#### Task instructions
In the listing below, find the line with "font-style: none ->" and the line with "background: #ec4899 ->", then return them and every line between them exactly, minus the pictures.

** Available records follows **

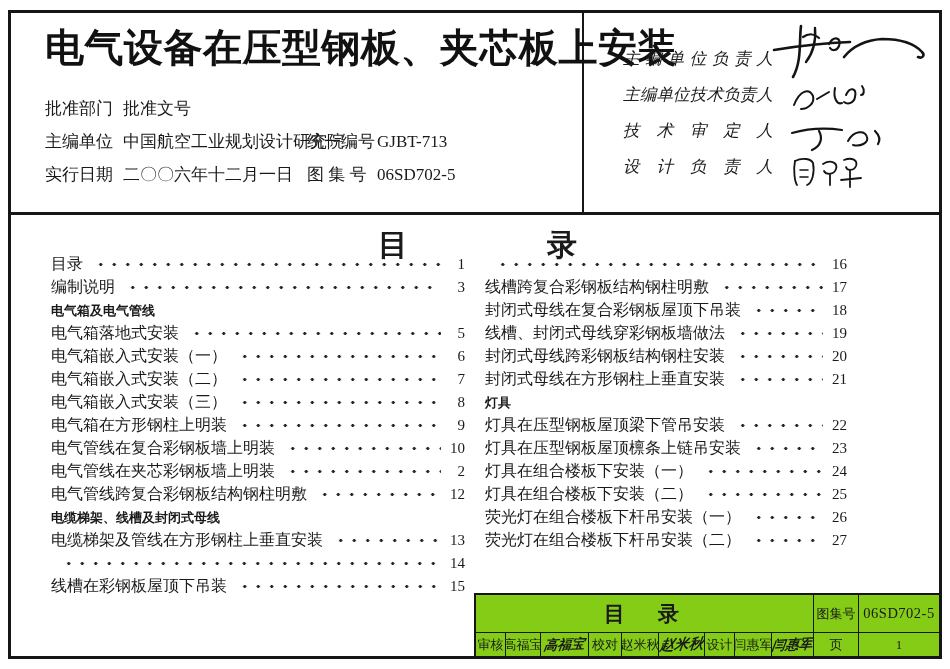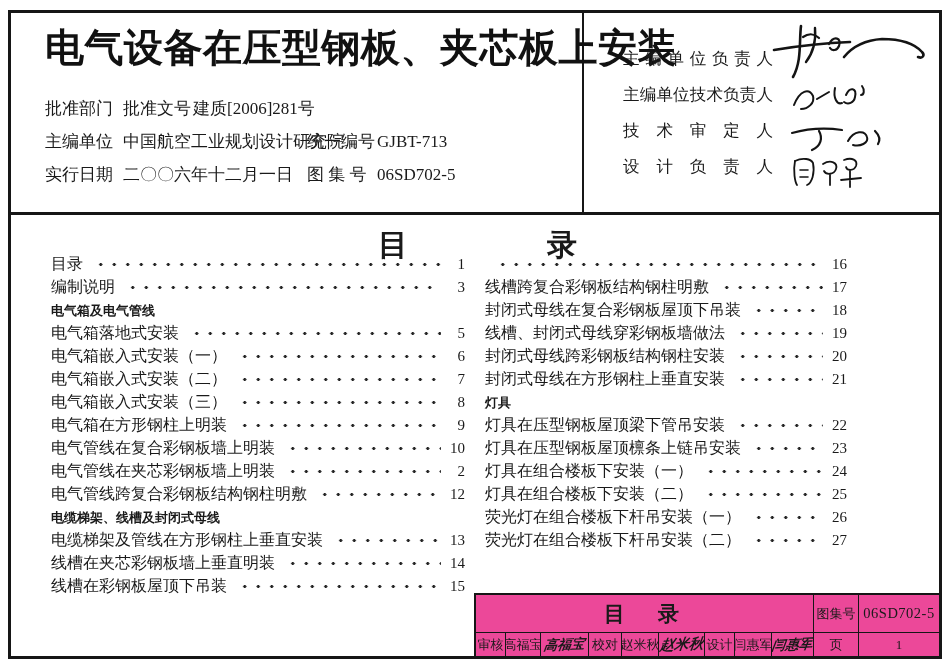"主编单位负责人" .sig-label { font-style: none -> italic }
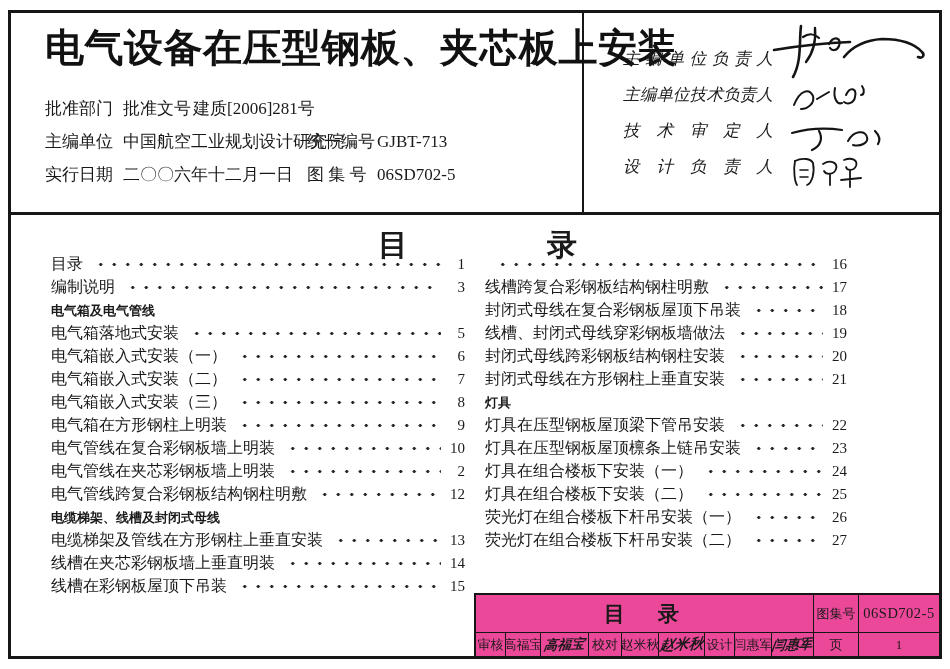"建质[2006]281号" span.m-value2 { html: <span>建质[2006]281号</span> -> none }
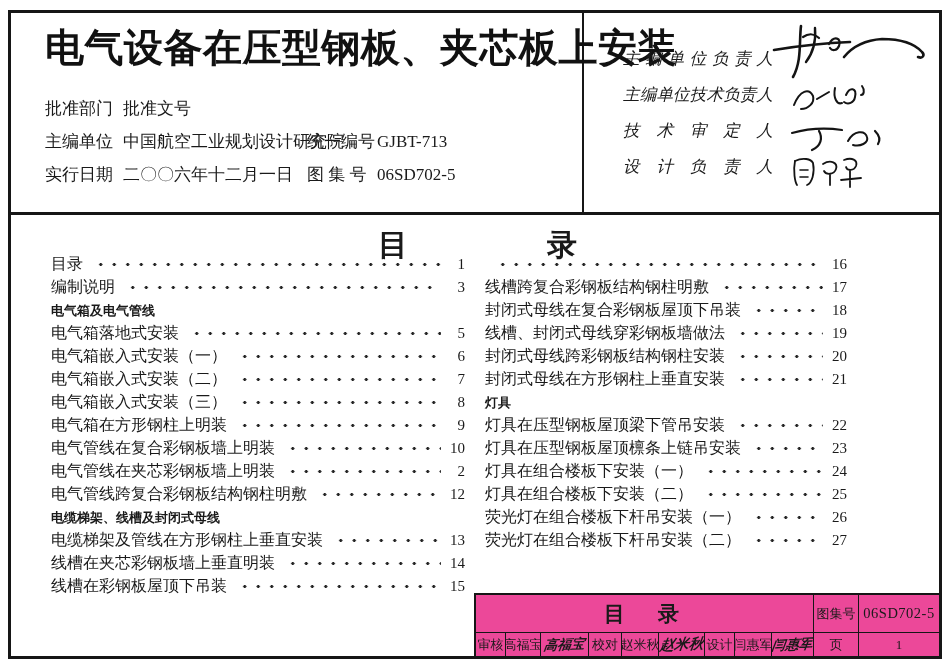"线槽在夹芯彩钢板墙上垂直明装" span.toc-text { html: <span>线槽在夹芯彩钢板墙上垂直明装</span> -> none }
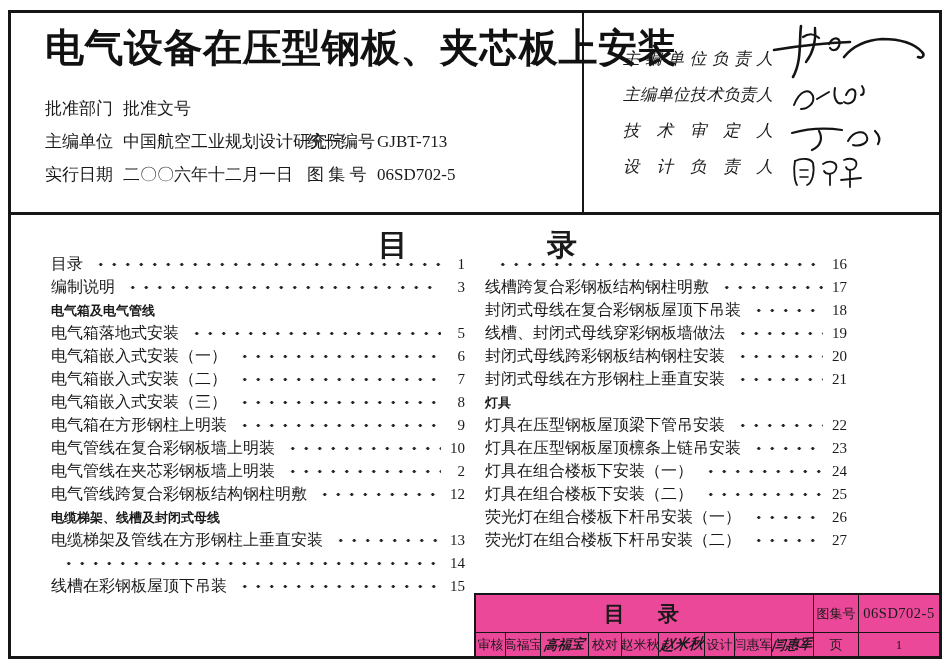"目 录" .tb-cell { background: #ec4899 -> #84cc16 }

** End of Available records **
** Available records follows **

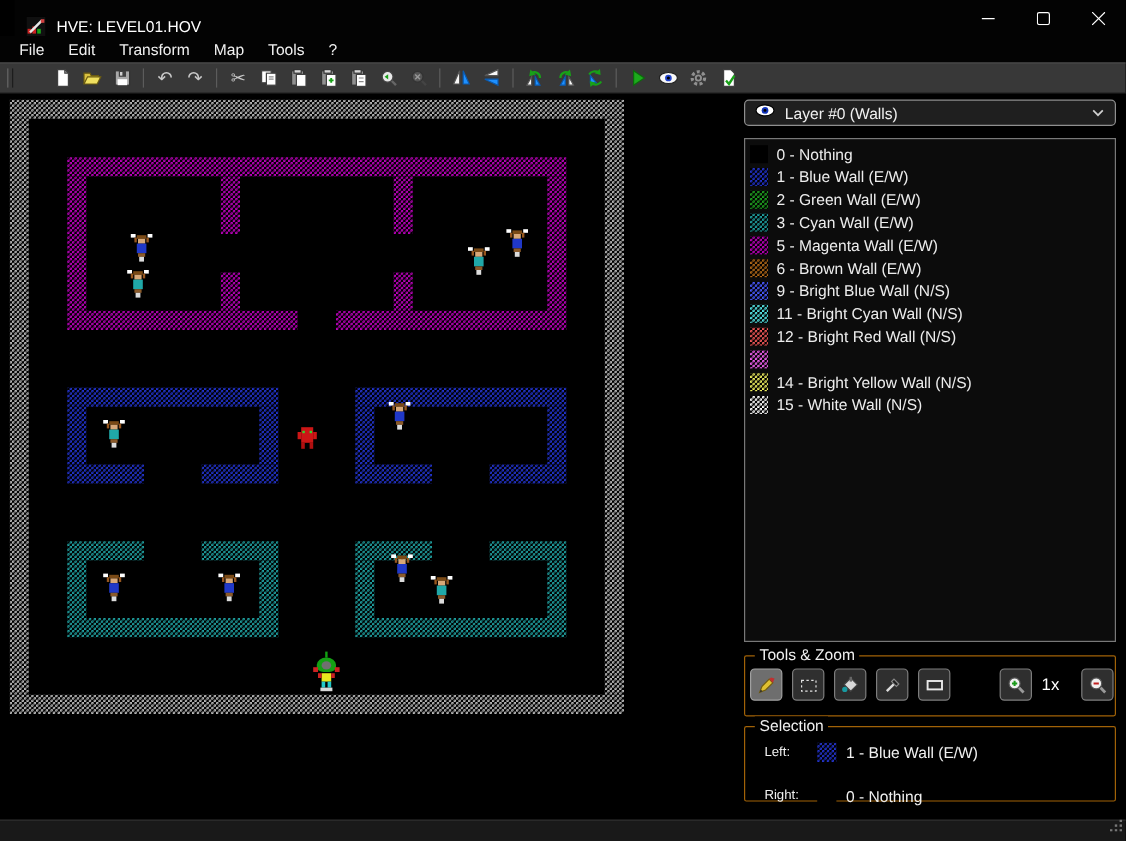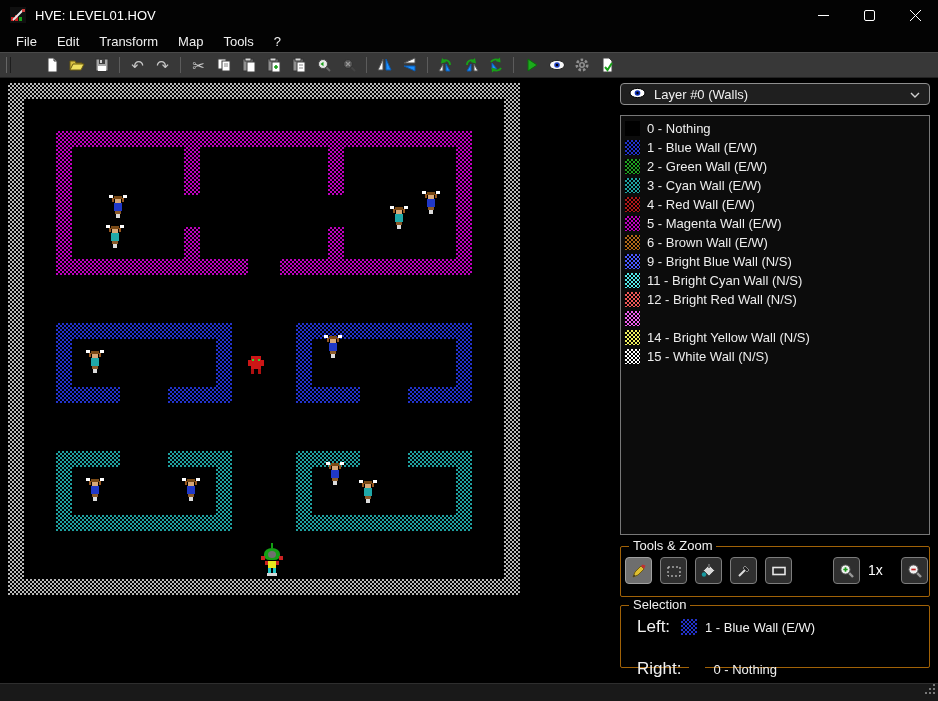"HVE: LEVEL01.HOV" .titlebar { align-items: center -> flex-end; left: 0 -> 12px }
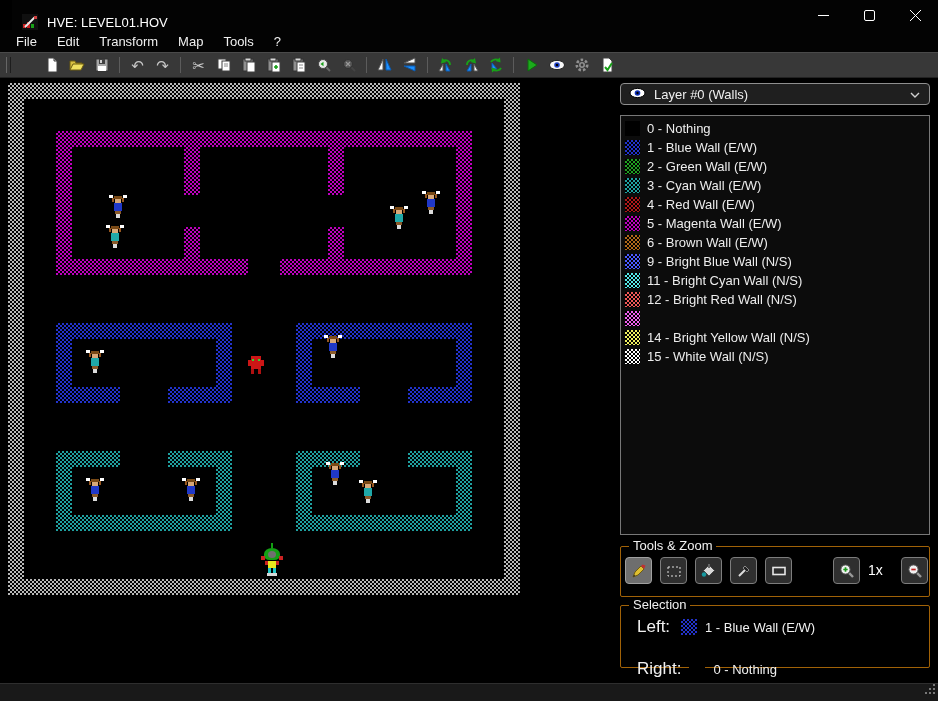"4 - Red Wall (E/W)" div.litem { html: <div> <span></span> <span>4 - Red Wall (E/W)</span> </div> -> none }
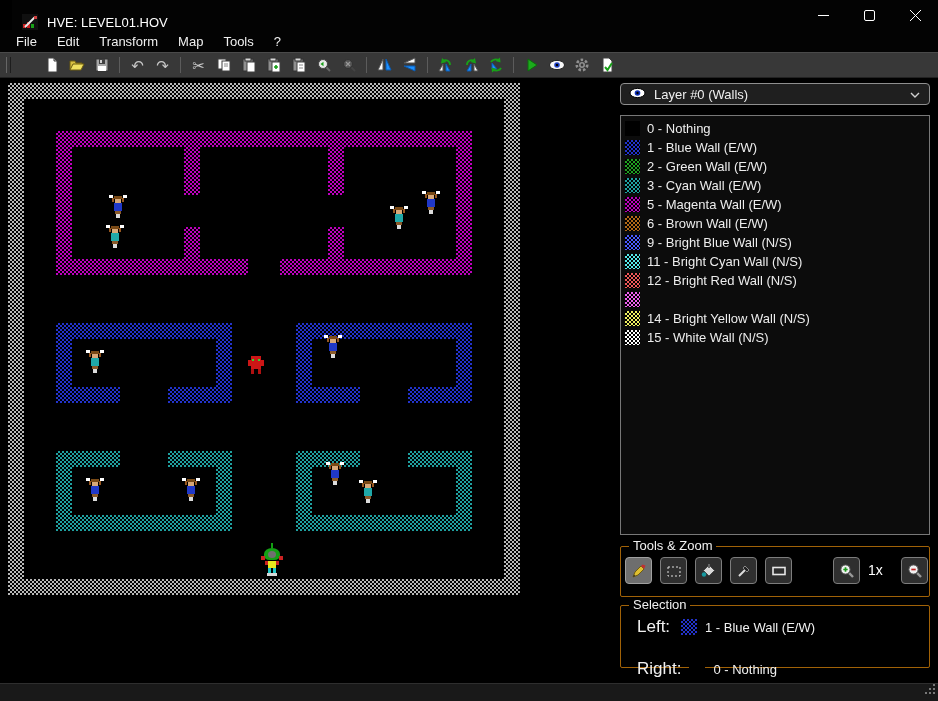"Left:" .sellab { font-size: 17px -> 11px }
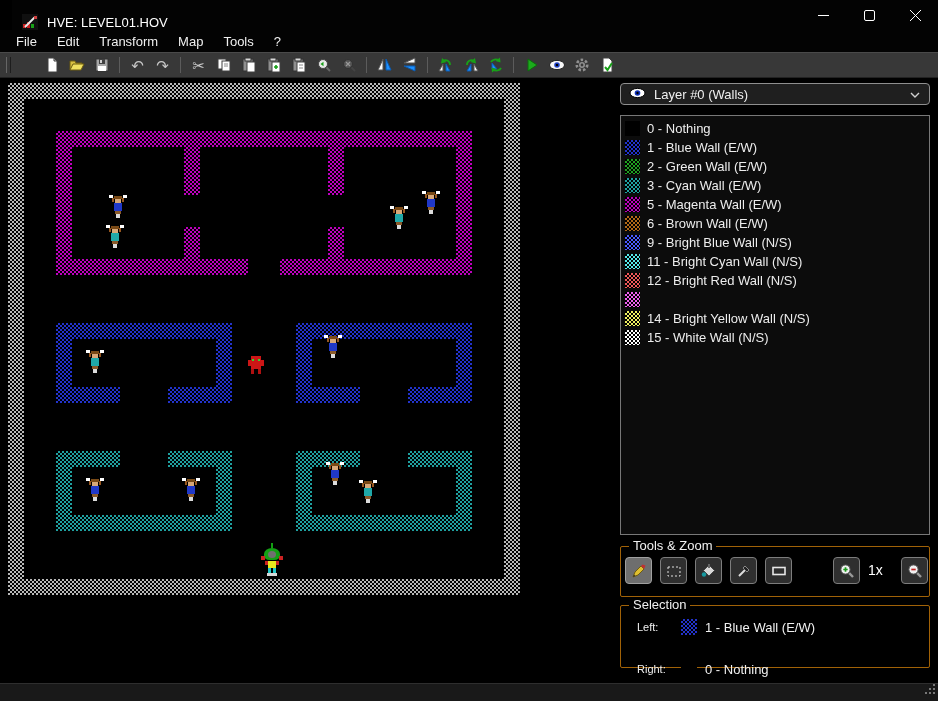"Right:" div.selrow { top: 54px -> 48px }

** End of Available records **
** Available records follows **

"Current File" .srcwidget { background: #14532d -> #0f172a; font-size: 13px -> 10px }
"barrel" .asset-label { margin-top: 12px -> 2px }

** End of Available records **

#### Response to this task
"主编单位负责人" .sig-label { font-style: none -> italic }
"建质[2006]281号" span.m-value2 { html: <span>建质[2006]281号</span> -> none }
"线槽在夹芯彩钢板墙上垂直明装" span.toc-text { html: <span>线槽在夹芯彩钢板墙上垂直明装</span> -> none }
"目 录" .tb-cell { background: #ec4899 -> #84cc16 }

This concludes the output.